I read half of it, and I was walking to the subway. I peeked at my phone and saw the headlines, and it was “North Korea says nuclear attack imminent.” And I’m telling you this, in my mind, I was carrying this notion of mercy, and trying to be more compassionate to myself, and to other people in my life. And I was ready to do that for someone cutting me off in the subway.

But then when it was on such a large scale, I was like, “Oh my gosh.” I was so angry at the leadership of North Korea, at the fumblings of politicians in our country, that I really had a hard time holding onto this idea of mercy in the face of such scary stuff.

Anne Lamott: I know. But that’s why it’s so needed, and that’s why it’s so life-changing.

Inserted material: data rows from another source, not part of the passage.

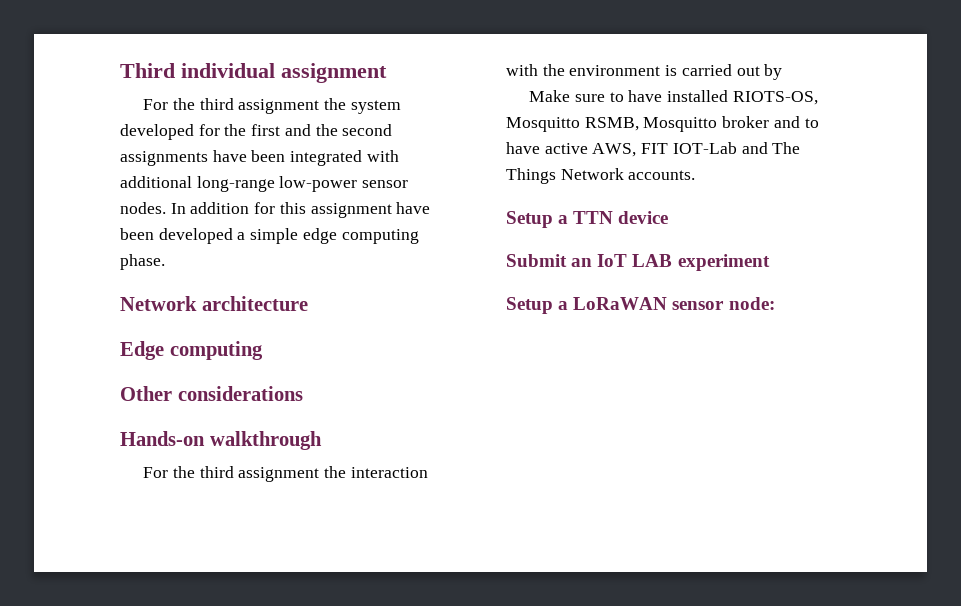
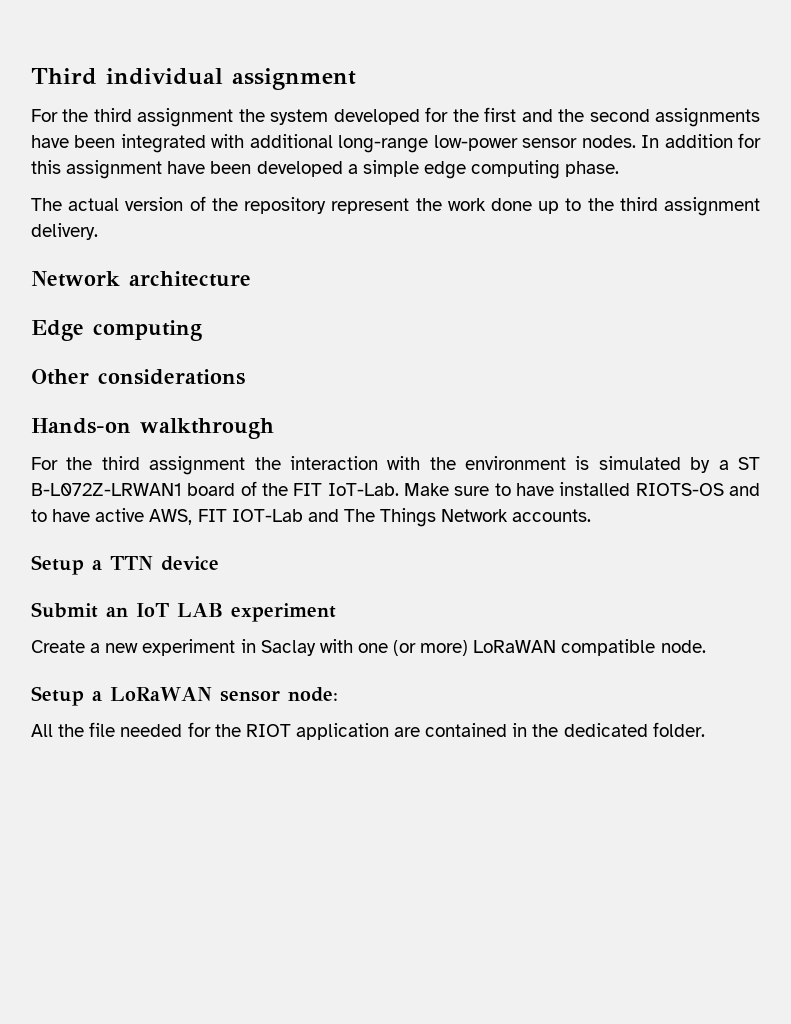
(165, 262) none -> [31,196,760,216] [31,223,98,240] // The actual version of the repository represent the work done up to the third assignment delivery.
[681,64,760,76] carried out -> [598,456,681,470] simulated
(783, 72) // -> [718,457,760,470] [31,481,399,496] a ST B-L072Z-LRWAN1 board of the FIT IoT-Lab.
[732,91,818,105] [506,116,770,132] RIOTS-OS, Mosquitto RSMB, Mosquitto broker -> [635,483,724,496] RIOTS-OS
(770, 262) none -> [31,639,706,656] // Create a new experiment in Saclay with one (or more) LoRaWAN compatible node.
(775, 303) none -> [31,722,705,740] // All the file needed for the RIOT application are contained in the dedicated folder.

That if you go from being freaked out and contained in your own little ticker-tape, software of your brain, freaking out and thinking who’s to blame, and oh God, what if. It’s that you stop and you start flirting with old people in the subway, and you give people your seats. Or you start to talk to somebody at the health food store who clearly is not doing very well. Just to say, “Oh I love those apples, they’re incredibly sweet. And they are changed. And I am changed.”

Brendan Francis Newnam: So, it sounds like even by kind of triggering an act of mercy, no matter how small, it acts as a salve for something even that might be beyond your control.

Anne Lamott: I think it is like a little bit of medicine to the common pool.

Brendan Francis Newnam: I do want to end with this one question. The title of this book comes from a Candi Staton song, called “Hallelujah Anyway.” I just want to know how that came about, and your relationship to that song.

Anne Lamott: Well, I have a tiny choir at a tiny, failing church in Marin City, California. And the choir is about 8 people, and the congregation is about 40. And every so often, I would hear this song that basically, in a nutshell, says “It’s all hopeless. My feet hurt all the time, I’m getting pink-eye, my kid is scaring me to death. And I’m very, very sad that Justine and Eric are splitting up. But you know what? Hallelujah anyway! We’ll be there for them as they need it. We’re gonna laugh off and on today. We have our music; we have our books.”

Love and grace and mercy are bigger than any bleak crud that the world has to throw at us if we stick together. So, that’s what “Hallelujah Anyway” means.